Big Jim invented the ‘Best Boss, Worst Boss’ contest which
swept across America as employees submitted true stories of just how
good, and how bad, staff-management can be.
He collected them in his book, which gives a remarkable insight into
just what staff look for in a boss. On the one hand, there are examples
of the selfless generosity and encouragement that good bosses can provide
– at the simplest, bringing in cakes for colleagues, remembering
birthdays, mobilising entire workforces to help colleagues cope with
bereavement, and even giving up their own evenings to baby-sit while
single-parent staff took night classes.
On the other hand were the control-freaks. Now, you yourself may believe
that you never steal from colleagues’ lunch-boxes, or hide in
cupboards to hear what they say about you when you’re not there…

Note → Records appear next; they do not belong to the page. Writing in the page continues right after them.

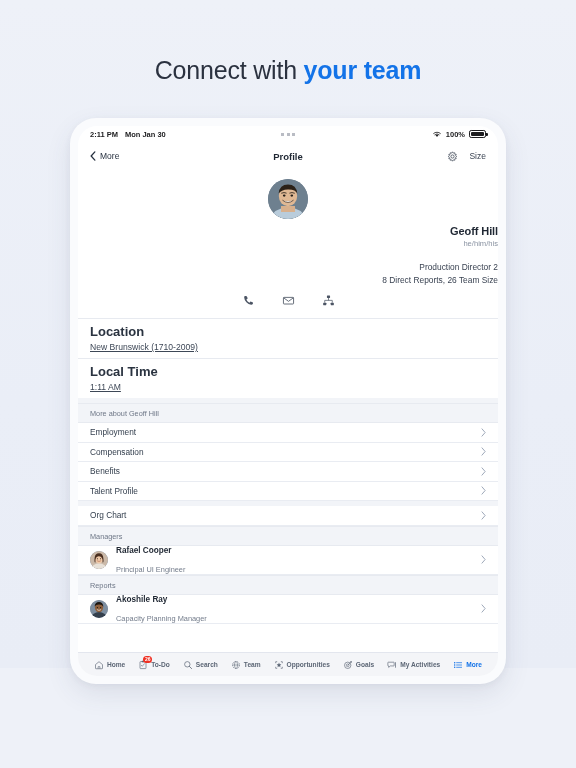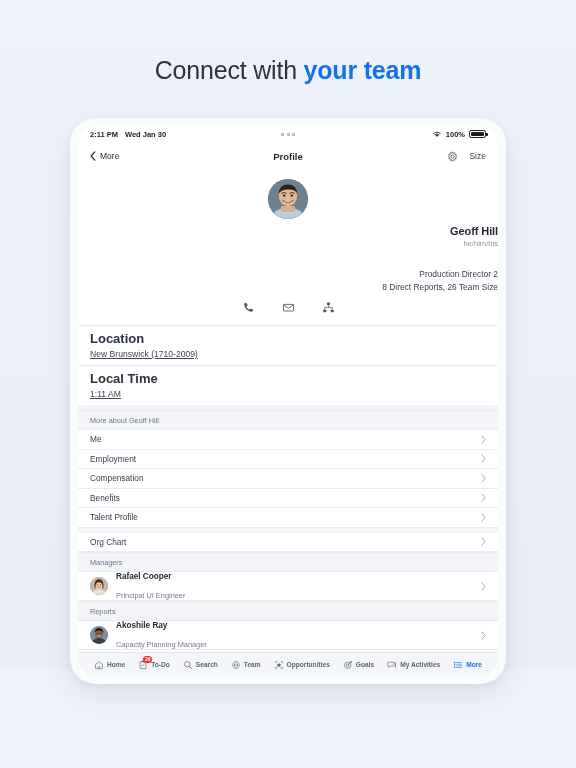--- a/index.html
+++ b/index.html
@@ -96,21 +96,21 @@
   .profile {
     background:#fff; padding: 10px 0 11px; text-align:right;
   }
   .avatar-lg {
     width: 40px; height: 40px; border-radius: 50%;
     margin: 0 auto 6px; overflow:hidden;
     background:#6a7a8c;
   }
   .pname { font-size: 11px; font-weight: 700; color:#1f2733; letter-spacing:-0.1px;}
   .ppron { font-size: 7.6px; color:#8a93a2; margin-top: 2px; }
-  .ptitle { font-size: 8.4px; color:#3a4352; margin-top: 21px; }
+  .ptitle { font-size: 8.4px; color:#3a4352; margin-top: 14px; }
   .pteam { font-size: 8.4px; color:#3a4352; margin-top: 3px; }
   .pactions {
     margin-top: 9px; display:flex; justify-content:center; gap: 27px;
   }
   .pact { width: 13px; height: 13px; display:block; }
 
   
   .infoblk { background:#fff; }
   .inforow {
     padding: 5px 12px 6px;
@@ -185,21 +185,21 @@
   <div class="headline">
     <span>Connect with </span><span class="accent">your team</span>
   </div>
 
   <div class="device">
     <div class="screen">
 
       <div class="statusbar">
         <div class="sb-left">
           <span>2:11 PM</span>
-          <span>Wed Jan 30</span>
+          <span>Mon Jan 30</span>
         </div>
         <div class="sb-dots">
           <i></i>
           <i></i>
           <i></i>
         </div>
         <div class="sb-right">
           <svg class="wifi-ic" viewBox="0 0 16 12">
             <path d="M8 10.6 L5.6 7.6 A3.9 3.9 0 0 1 10.4 7.6 Z" fill="#1c1c1e"></path>
             <path d="M2.6 5.1 A8 8 0 0 1 13.4 5.1" stroke="#1c1c1e" stroke-width="1.3" fill="none" stroke-linecap="round"></path>
@@ -285,26 +285,20 @@
             <div class="info-label">Local Time</div>
             <div class="info-value">1:11 AM</div>
           </div>
         </div>
 
         <div class="gap"></div>
 
         <div class="sechead">More about Geoff Hill</div>
 
         <div class="linkrow">
-          <span class="lbl">Me</span>
-          <svg class="chev-r" viewBox="0 0 8 14">
-              <path d="M1.6 1.2 L6.6 7 L1.6 12.8" stroke="#97a2b4" stroke-width="1.5" fill="none" stroke-linecap="round" stroke-linejoin="round"></path>
-            </svg>
-        </div>
-        <div class="linkrow">
           <span class="lbl">Employment</span>
           <svg class="chev-r" viewBox="0 0 8 14">
               <path d="M1.6 1.2 L6.6 7 L1.6 12.8" stroke="#97a2b4" stroke-width="1.5" fill="none" stroke-linecap="round" stroke-linejoin="round"></path>
             </svg>
         </div>
         <div class="linkrow">
           <span class="lbl">Compensation</span>
           <svg class="chev-r" viewBox="0 0 8 14">
               <path d="M1.6 1.2 L6.6 7 L1.6 12.8" stroke="#97a2b4" stroke-width="1.5" fill="none" stroke-linecap="round" stroke-linejoin="round"></path>
             </svg>

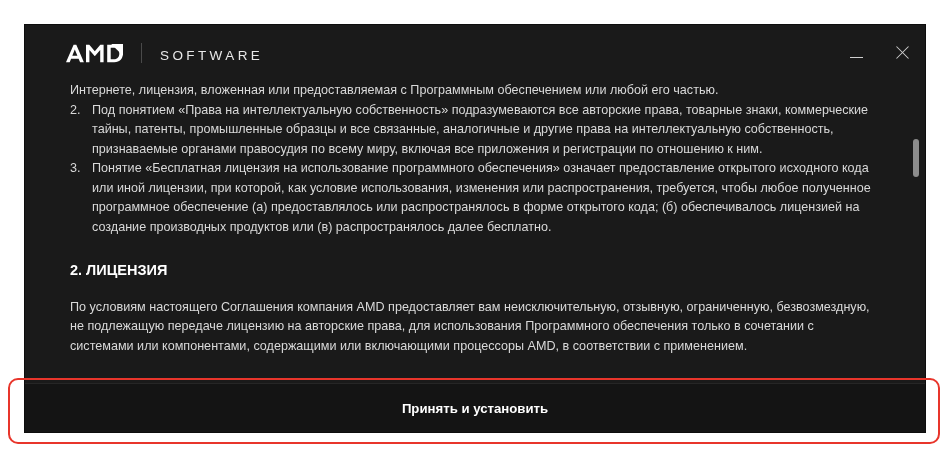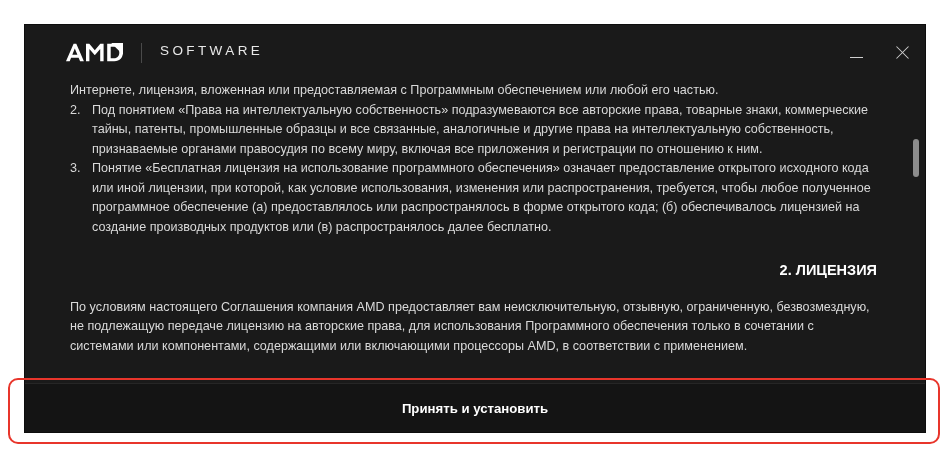--- a/index.html
+++ b/index.html
@@ -37,21 +37,21 @@
     height: 56px;
     background: #1a1a1a;
     display: flex;
     align-items: center;
     padding: 0 0 0 38px;
     box-sizing: border-box;
   }
 
   .brand {
     display: flex;
-    align-items: flex-start;
+    align-items: flex-end;
     gap: 14px;
   }
 
   .amd-logo {
     display: flex;
     align-items: center;
     justify-content: center;
     height: 19px;
     padding: 0 2px;
   }
@@ -160,21 +160,20 @@
     left: 0;
     top: 0;
     color: #d9d9d9;
   }
 
   .section-head {
     color: #ffffff;
     font-weight: bold;
     font-size: 14.5px;
     margin: 24px 0 17px 0;
-    text-align: right;
   }
 
   .para {
     margin: 0 0 0 0;
     color: #d9d9d9;
   }
 
   
   .scrollbar-track {
     position: absolute;

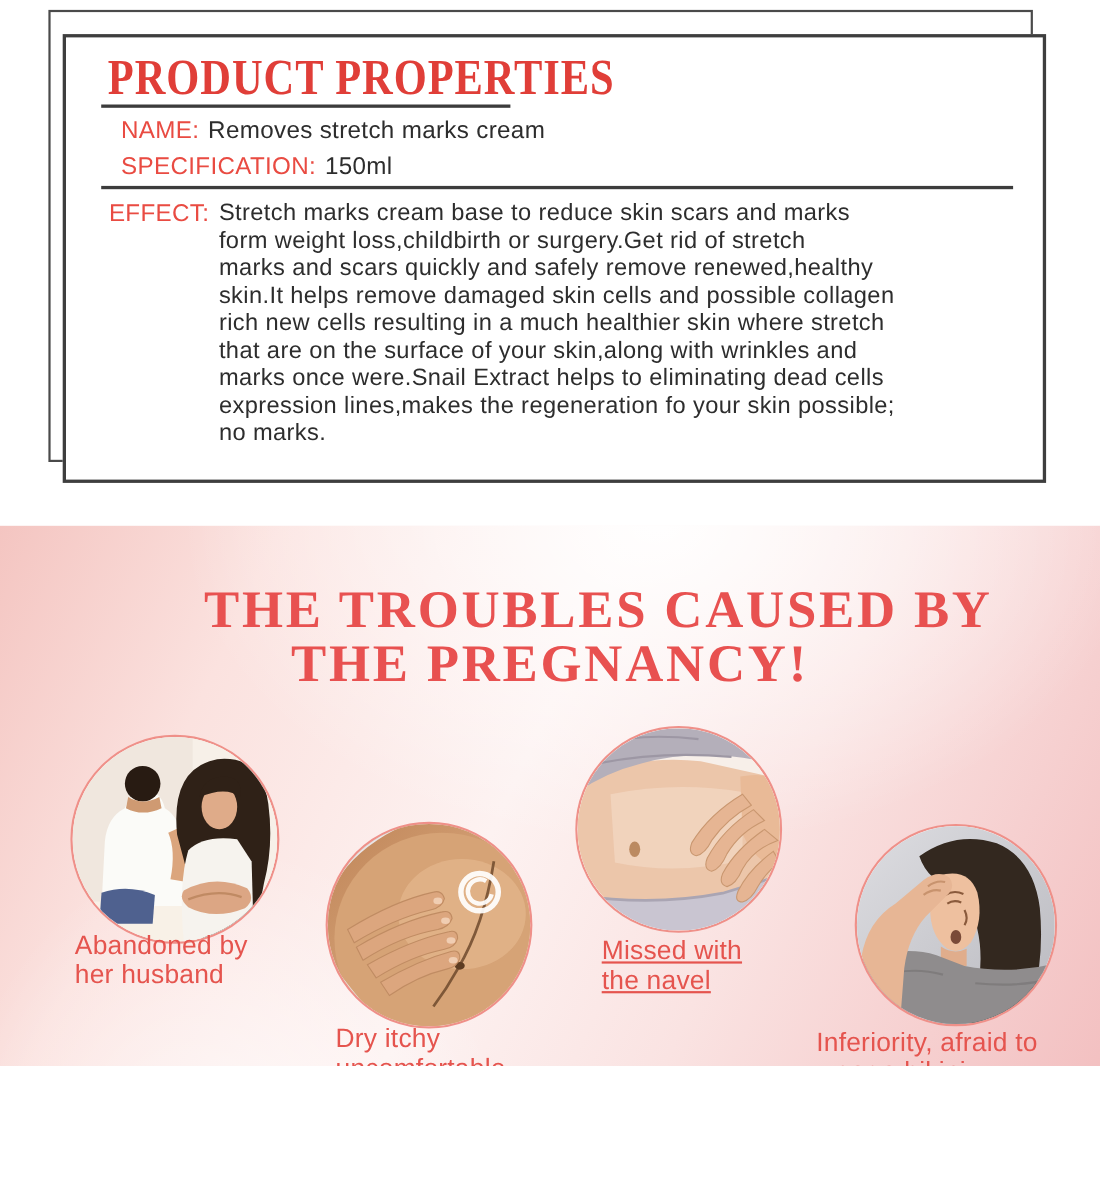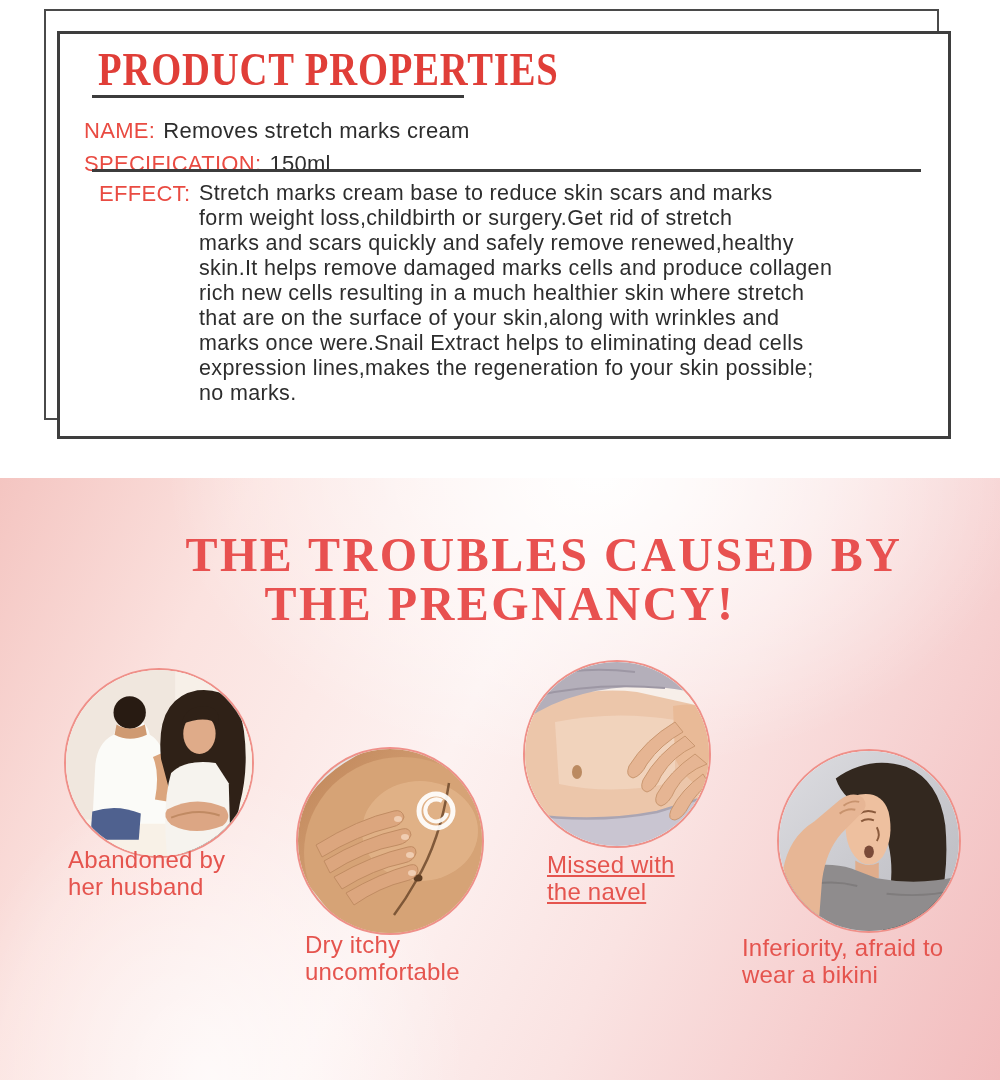--- a/index.html
+++ b/index.html
@@ -1,28 +1,28 @@
 <!DOCTYPE html>
 <html><head>
 <meta charset="utf-8">
 <style>
   html,body{margin:0;padding:0;background:#fff;}
-  .page{position:relative;width:1000px;height:1080px;overflow:hidden;background:#ffffff;
+  .page{position:relative;width:1000px;height:969px;overflow:hidden;background:#ffffff;
         font-family:"Liberation Sans","DejaVu Sans",sans-serif;}
 
   
   .card-back{position:absolute;left:44px;top:9px;width:891px;height:407px;
              background:#ffffff;border:2px solid #4a4a4a;}
   .card-front{position:absolute;left:57px;top:31px;width:888px;height:402px;
               background:#ffffff;border:3px solid #3e3e3e;}
   .ptitle{position:absolute;left:98px;top:47px;font-family:"Liberation Serif","DejaVu Serif",serif;
           font-weight:700;font-size:46px;line-height:46px;color:#e03e38;
           transform:scaleX(.84);transform-origin:left center;white-space:nowrap;letter-spacing:1px;}
   .rule1{position:absolute;left:92px;top:95px;width:372px;height:3px;background:#3c3c3c;}
-  .row{position:absolute;left:84px;white-space:nowrap;font-size:22px;letter-spacing:.3px;line-height:26px;margin-top:13px;}
+  .row{position:absolute;left:110px;white-space:nowrap;font-size:22px;letter-spacing:.3px;line-height:26px;}
   .row .lbl{color:#e94b42;}
   .row .val{color:#2d2d2d;margin-left:8px;}
   .row-name{top:105px;}
   .row-spec{top:138px;}
   .rule2{position:absolute;left:92px;top:169px;width:829px;height:3px;background:#3c3c3c;}
   .elabel{position:absolute;left:99px;top:181px;font-size:22px;letter-spacing:.3px;color:#e94b42;line-height:25px;}
   .elines{position:absolute;left:199px;top:181px;width:730px;color:#2d2d2d;
           font-size:21.5px;letter-spacing:.35px;}
   .elines div{line-height:25px;white-space:nowrap;}
 
@@ -69,21 +69,21 @@
   <div class="row row-spec">
     <span class="lbl">SPECIFICATION:</span><span class="val">150ml</span>
   </div>
   <div class="rule2"></div>
 
   <div class="elabel">EFFECT:</div>
   <div class="elines">
     <div>Stretch marks cream base to reduce skin scars and marks</div>
     <div>form weight loss,childbirth or surgery.Get rid of stretch</div>
     <div>marks and scars quickly and safely remove renewed,healthy</div>
-    <div>skin.It helps remove damaged marks cells and produce collagen</div>
+    <div>skin.It helps remove damaged skin cells and possible collagen</div>
     <div>rich new cells resulting in a much healthier skin where stretch</div>
     <div>that are on the surface of your skin,along with wrinkles and</div>
     <div>marks once were.Snail Extract helps to eliminating dead cells</div>
     <div>expression lines,makes the regeneration fo your skin possible;</div>
     <div>no marks.</div>
   </div>
 
   <div class="pink">
     <div class="ttl ttl1">THE TROUBLES CAUSED BY</div>
     <div class="ttl ttl2">THE PREGNANCY!</div>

but these and other amazing true stories make for a fascinating lesson
on how to be a boss!
Some even more unconventional learning you'll find fascinating, and
which will be an extremely useful skill in your company is in international
relations. Just about every business these days has an interest in international
trade, and many PAs and admin staff are in more regular contact with
opposite numbers overseas than ever before. This is very useful –
because, for all their business and sales skills, a vast number of bosses
simply cannot communicate internationally, and rely on their administrative
people to keep them out of trouble.
What the personal assistant can learn is the way clients work in other
countries with whom they do business, and adapt the boss’s communications
accordingly. For example – the explosion of e-mail has not improved
international communication, it has confused it. This is because although
managers think it is great that they can e-mail the other side of the
world in seconds, they have completely forgotten that people the other
side of the world still behave in a different way. Bosses fire off international
e-mails in the same language they would use in their own office, and
it doesn’t work!
Some economical, very useful, and very entertaining training can come
from simply reading books by writers like Richard D Lewis, who wrote
the ground-breaking "When Cultures Collide", from which the
admin can guide her international manager on how to behave overseas.
Entente cordial?
For instance, something the PA needs to look out for when preparing
communications, is how the simplest terms can be wildly misinterpreted
across the globe. The boss may think that a ‘contract’ is
a fairly clear concept which will be understood around the world, but
he’ll be wrong. “To Europeans and Americans, it is something
to be adhered to, but the Japanese consider it unethical to be bound
to a contract if circumstances change,” points out Lewis. “The
South American doesn’t see it as achievable at all, but signs
it to avoid argument!”
Certain cross-cultural questions are more delicate – and there is
free training available on this, too. The admin’s super resource
for understanding colleagues and clients of different cultures is Phil
Milano’s Y-Forum, an online resource in which people of different
races, religions and cultures are allowed to ask the kind of questions
they dare not pose face-to-face : "We’ve heard that people
of certain races do this – is that true?"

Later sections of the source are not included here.